Exploring the lives of muslims in China

It appears that the Chinese government is becoming increasingly wary of the rising voices of the Uyghur women and has intensified their efforts to curb this.

 After the recent riots in China’s northwest province, women have increasingly taken a more predominant role in making the voice of the Uyghur heard and calling for their rights. Uyghur women protestors in Hong Kong have recently demanded the release of Uygur men detained during the recent riots that erupted in July 2009. It is believed that over 1400 Uyghur were detained during the riots. Resentment towards the Chinese government only increased as hundreds more men have been arrested in the months that followed for alleged separatist charges. With more men staying away from the eyes of the Chinese government in the fear of being detained, Uyghur women are taking increasingly more positions on the front line, particularly in the protests against the Chinese government. A recent photograph of an Uyghur woman standing at the front of a crowd of protestors, pointing her finger at the police and eventually forcing them back, has become a symbol of the Uyghur women’s fight against the Chinese government. The photos of Tursun Gul, a mother of two drew immediate comparisons with a similar photo of a man looking down at tanks during the Tiananmen Square crackdown of June 1989.

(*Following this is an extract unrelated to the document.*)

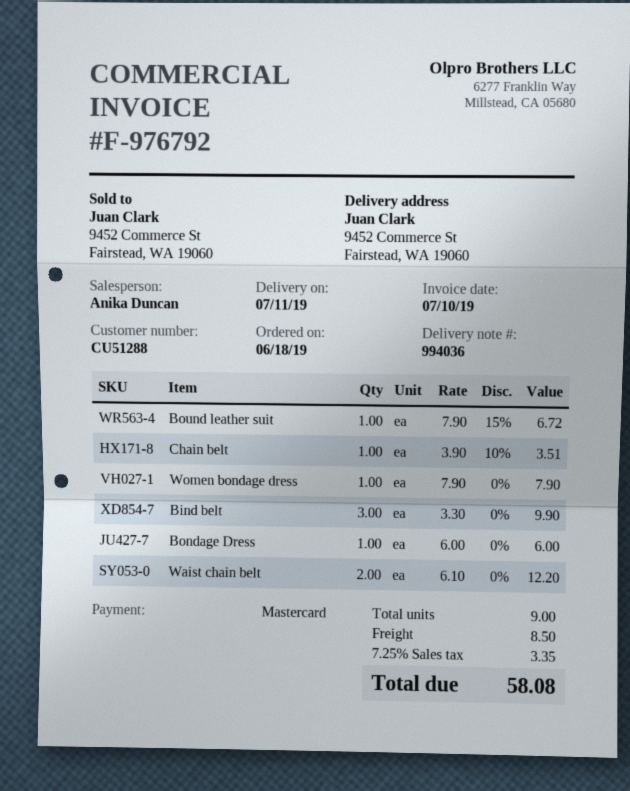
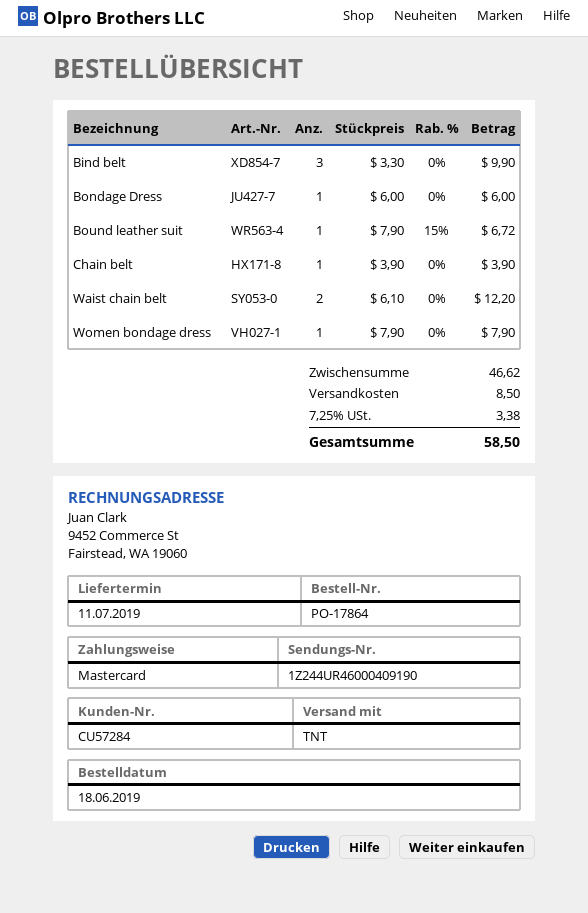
customer number: CU51288 -> CU57284
Chain belt: 1 x 3.90 - 10% = 3.51 -> 1 x 3.90 = 3.90
tax: 7.25% = 3.35 -> 7.25% = 3.38
total: 58.08 -> 58.50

 Instead of addressing the real motives behind these protests, the Chinese government has taken more repressive measures to counter the rise of Uyghur women influence. A new training program for buwi – female clerics, has been introduced. As part of the program, women are required to pledge to refrain from wearing veils or Islamic dresses or delivering religious lessons. The Chinese government also banned all women from entering mosques and wearing traditional headscarves as well as government employees and CCP (Chinese Communist Party) members. Uyghur perceive these efforts as an attempt to sinicize them. I believe this can only backfire against the Chinese. The Uyghur will feel their identity is becoming increasingly threatened that can only strengthen their resolve to fight for their rights. Once the Chinese government decides to listen to the Uyghur and make them feel that they’re not second class citizens, and grant them some form of autonomy that recognizes their different ethnic background, we can then hope to witness an end to unrest in Xinjiang.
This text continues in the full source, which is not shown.